PeerJ - Tập 8 - Trang e9032
Hongjin Liu1,2,3, Xinquan Zhao1,2, Xueping Han1,2,3, Shixiao Xu1,2, Yong‐Min Liang1,2, Linyong Hu1,2, Tianwei Xu1,2, Na Zhao1,2, Xiaoling Zhang1,2,3, Dongdong Chen1,2, Fuquan He1,2, Xin Chen1,2,3
1Key Laboratory of Adaptation and Evolution of Plateau Biota, Chinese Academy of Sciences, Xining, Qinghai Province, China
2Northwest Institute of Plateau Biology, Chinese Academy of Sciences, Xining, Qinghai Province, China
3University of Chinese Academy of Science, Beijing, China

Tóm tắt

Tibetan wild asses (Equus Kiang) are the only wild species of perissodactyls on the Qinghai-Tibet Plateau and appears on the International Union for Conversation of Nature (IUCN) 2012 Red List of threatened species. Therefore, understanding the gut microbiota composition and function of wild asses can provide a theoretical for the situ conservation of wild animals in the future.In this study, we measured the dry matter digestion by the 4 molar hydrochloric acid (4N HCL) acid-insoluble ash method and analyzed the intestinal microbiota of wild asses and domestic donkeys by high-throughput sequencing of the 16s rDNA genes in V3–V4 regions. The results showed that the dry matter digestion in wild asses was significantly higher than in domestic donkeys (P < 0.05). No significant difference in alpha diversity was detected between these two groups. Beta diversity showed that the bacterial community structure of wild asses was acutely different from domestic donkeys. At the phylum level, the two dominant phyla Bacteroidetes and Firmicutes in wild asses were significantly higher than that in domestic donkeys. At the genus level, Ruminococcaceae_NK4A214, Phascolarctobacterium, Coprostanoligenes_group, Lachnospiraceae_XPB1014_group and Akkermansia in wild asses were significantly higher than in domestic donkeys. Moreover, statistical comparisons showed that 40 different metabolic pathways exhibited significant differences. Among them, 29 pathways had richer concentrations in wild asses than domestic donkeys, mainly included amino acid metabolism, carbohydrate metabolism, and energy metabolism.

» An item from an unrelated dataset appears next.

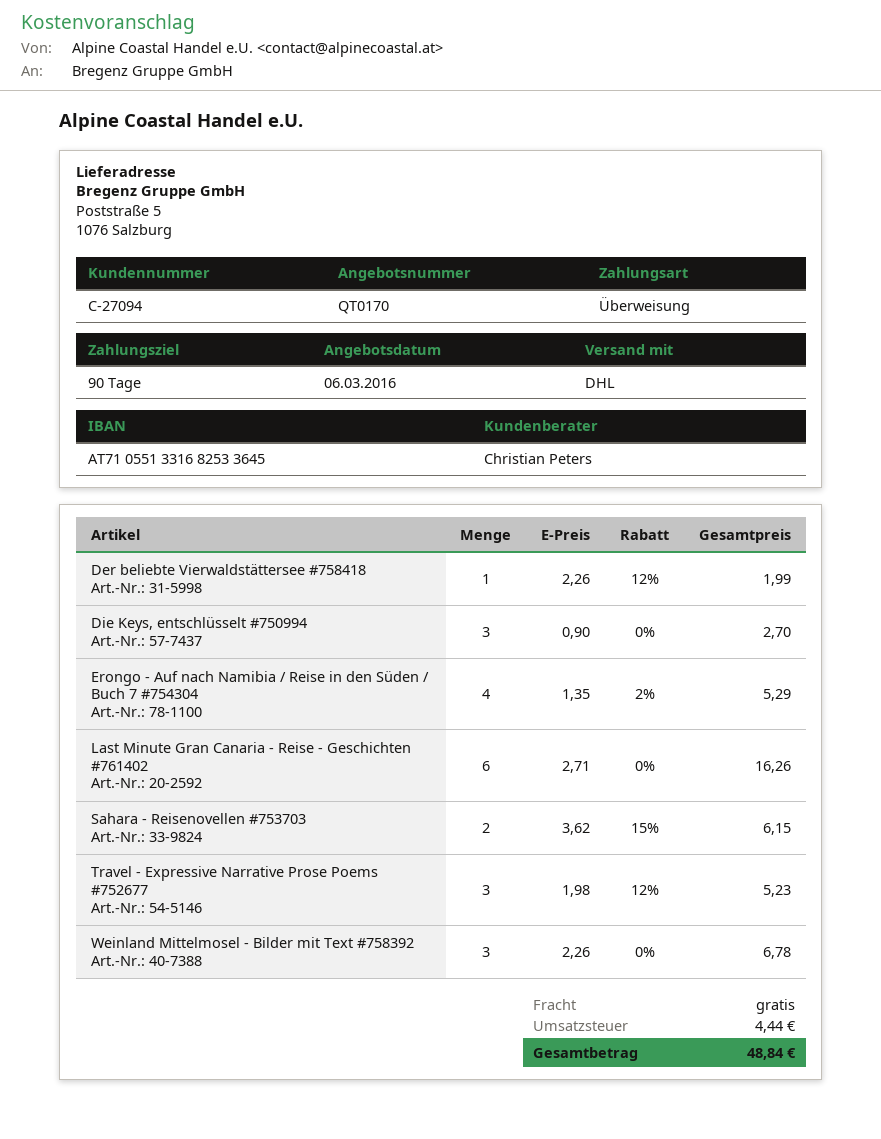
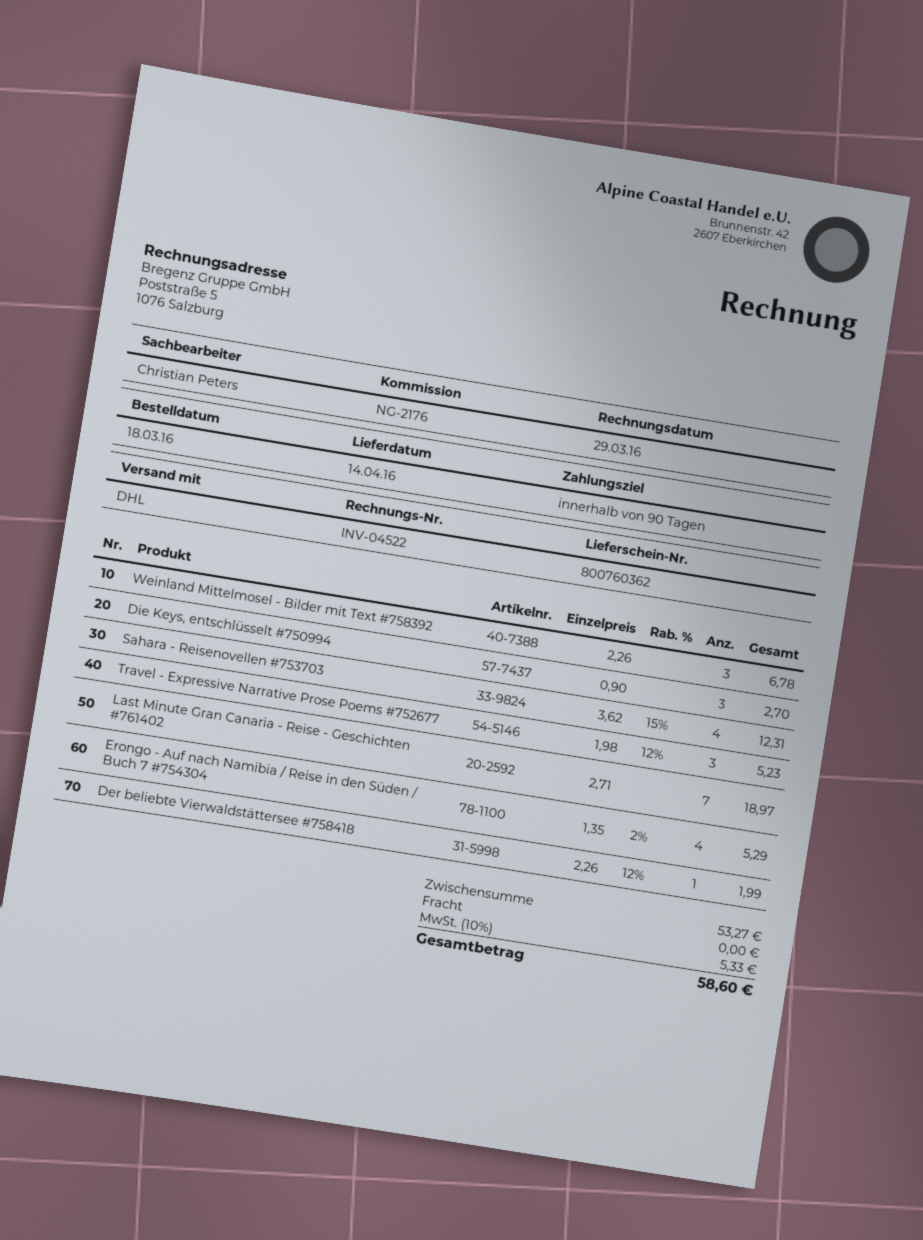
Last Minute Gran Canaria - Reise - Geschichten #761402: 6 x 2.71 = 16.26 -> 7 x 2.71 = 18.97
Sahara - Reisenovellen #753703: 2 x 3.62 - 15% = 6.15 -> 4 x 3.62 - 15% = 12.31
tax: 4.44 -> 5.33
total: 48.84 -> 58.60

Of note, network analysis showed that wild asses harbored a relatively more complex bacterial network than domestic donkeys, possibly reflecting the specific niche adaption of gut bacterial communities through species interactions. The overall results indicated that wild asses have advantages over domestic donkeys in dry matter digestion, gut microbial community composition and function, and wild asses have their unique intestinal flora to adapt high altitudes on the Qinghai-Tibet plateau.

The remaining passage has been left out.